**Data for analysis:**

--- START ---

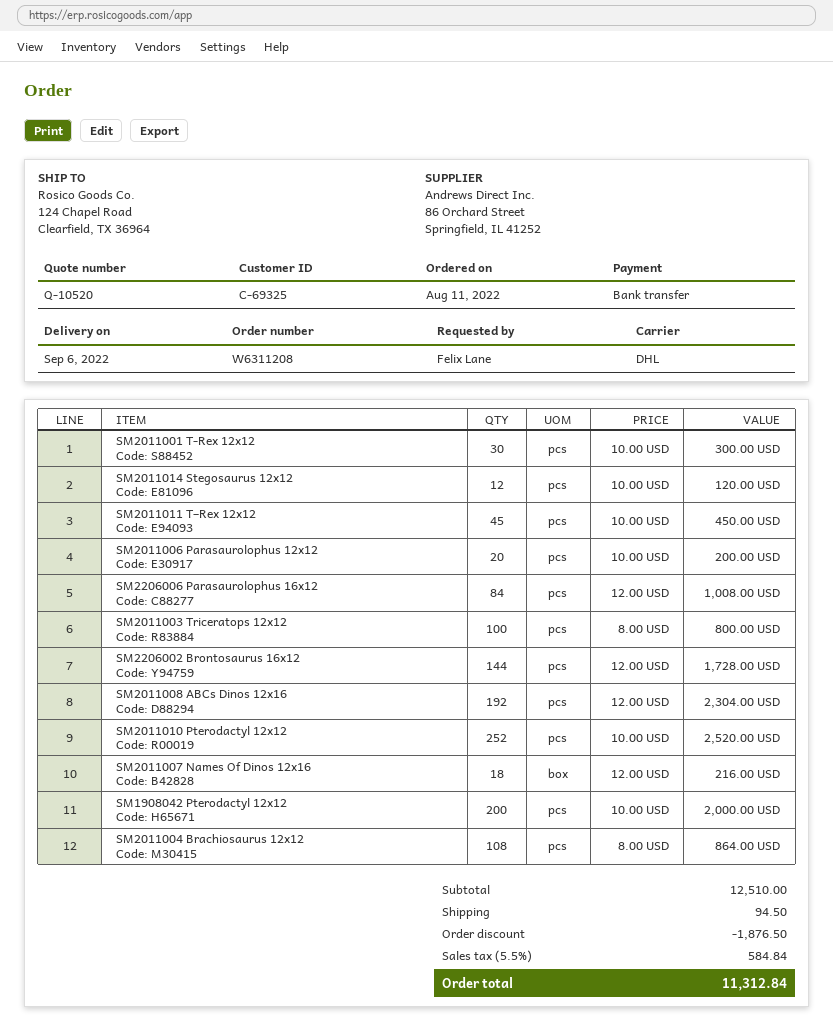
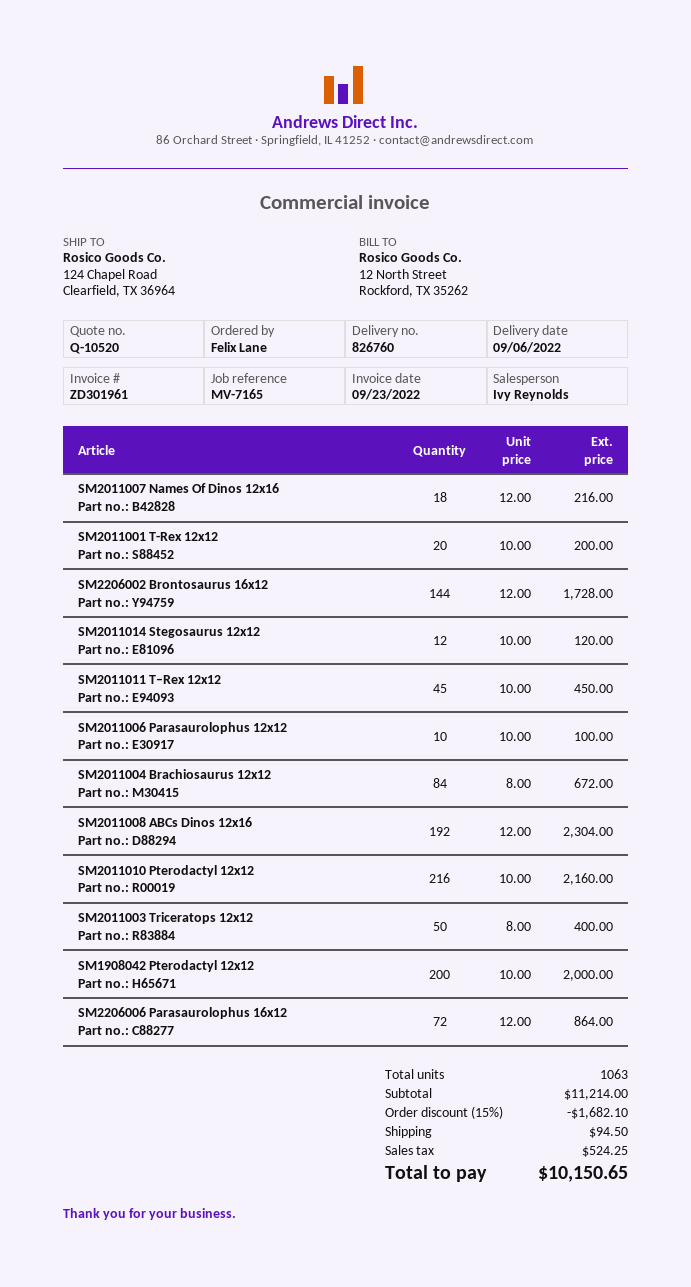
SM2011001 T-Rex 12x12: 30 x 10.00 = 300.00 -> 20 x 10.00 = 200.00
SM2011006 Parasaurolophus 12x12: 20 x 10.00 = 200.00 -> 10 x 10.00 = 100.00
SM2206006 Parasaurolophus 16x12: 84 x 12.00 = 1008.00 -> 72 x 12.00 = 864.00
SM2011003 Triceratops 12x12: 100 x 8.00 = 800.00 -> 50 x 8.00 = 400.00
SM2011010 Pterodactyl 12x12: 252 x 10.00 = 2520.00 -> 216 x 10.00 = 2160.00
SM2011004 Brachiosaurus 12x12: 108 x 8.00 = 864.00 -> 84 x 8.00 = 672.00
subtotal: 12510.00 -> 11214.00
discount: 1876.50 -> 1682.10
tax: 584.84 -> 524.25
total: 11312.84 -> 10150.65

--- END ---

Pictures are not part of the copy. Please reproduce the material word for word.

SM2011001 T-Rex 12x12: 30 x 10.00 = 300.00 -> 20 x 10.00 = 200.00
SM2011006 Parasaurolophus 12x12: 20 x 10.00 = 200.00 -> 10 x 10.00 = 100.00
SM2206006 Parasaurolophus 16x12: 84 x 12.00 = 1008.00 -> 72 x 12.00 = 864.00
SM2011003 Triceratops 12x12: 100 x 8.00 = 800.00 -> 50 x 8.00 = 400.00
SM2011010 Pterodactyl 12x12: 252 x 10.00 = 2520.00 -> 216 x 10.00 = 2160.00
SM2011004 Brachiosaurus 12x12: 108 x 8.00 = 864.00 -> 84 x 8.00 = 672.00
subtotal: 12510.00 -> 11214.00
discount: 1876.50 -> 1682.10
tax: 584.84 -> 524.25
total: 11312.84 -> 10150.65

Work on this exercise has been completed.